- **Exercise aim**
Below are records; how many of their lines contain "subtotal"? Reply with the number and no other words.

- **Dataset**

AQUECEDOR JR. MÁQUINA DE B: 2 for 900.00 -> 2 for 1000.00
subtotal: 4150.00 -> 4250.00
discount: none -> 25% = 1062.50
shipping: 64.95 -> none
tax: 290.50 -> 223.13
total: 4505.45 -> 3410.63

* * *

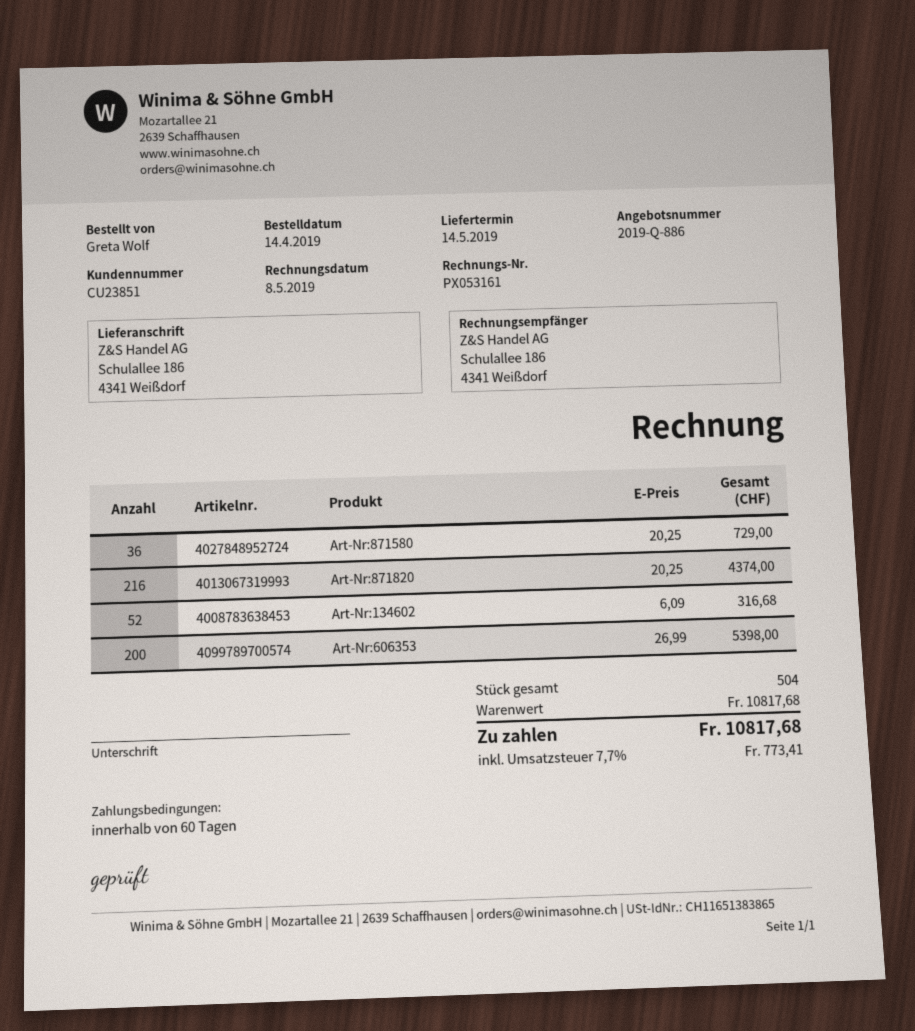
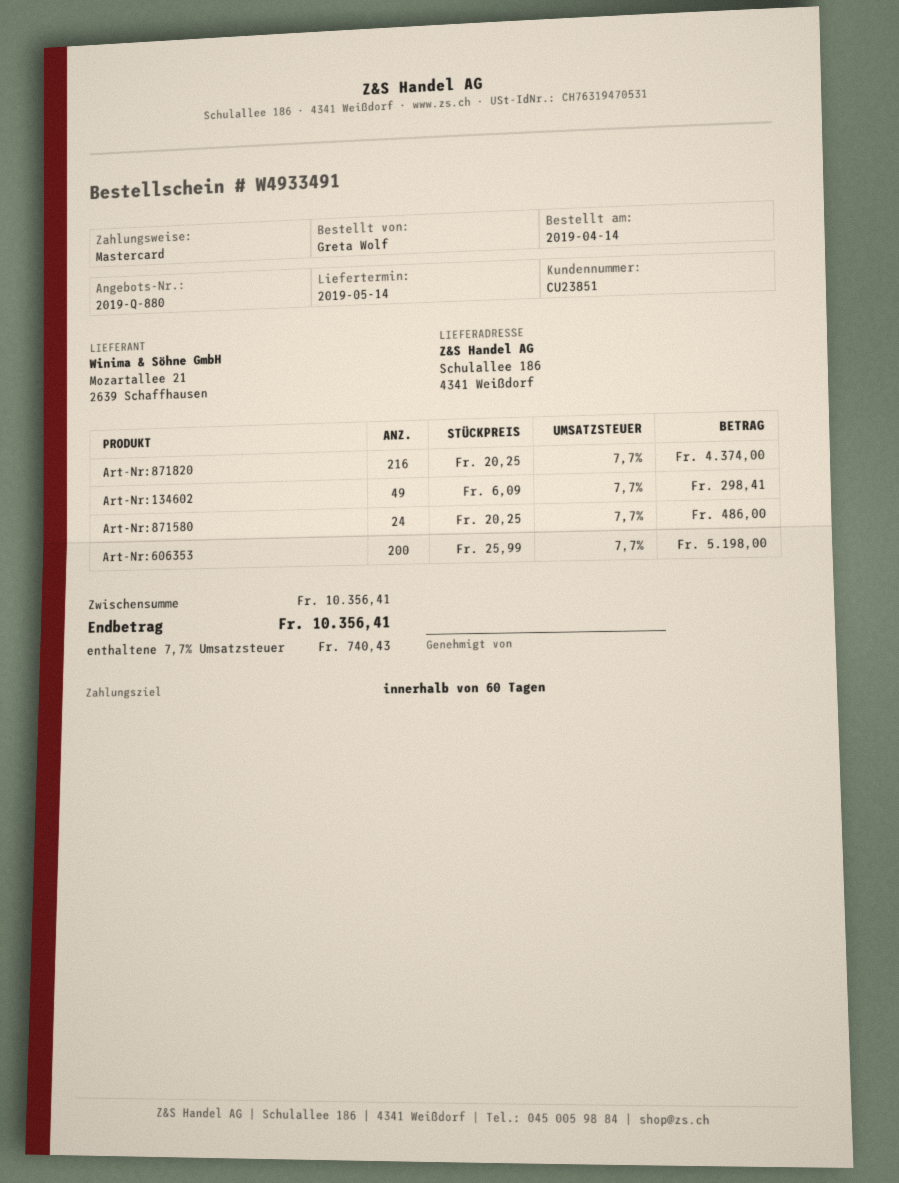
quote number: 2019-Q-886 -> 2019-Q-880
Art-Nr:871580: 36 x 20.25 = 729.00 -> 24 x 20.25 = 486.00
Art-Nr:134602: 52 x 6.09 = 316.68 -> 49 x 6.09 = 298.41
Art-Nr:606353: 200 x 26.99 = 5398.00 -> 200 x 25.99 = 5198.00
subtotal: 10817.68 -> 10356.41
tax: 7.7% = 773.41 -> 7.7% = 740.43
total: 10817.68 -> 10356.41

- **Task solution**
2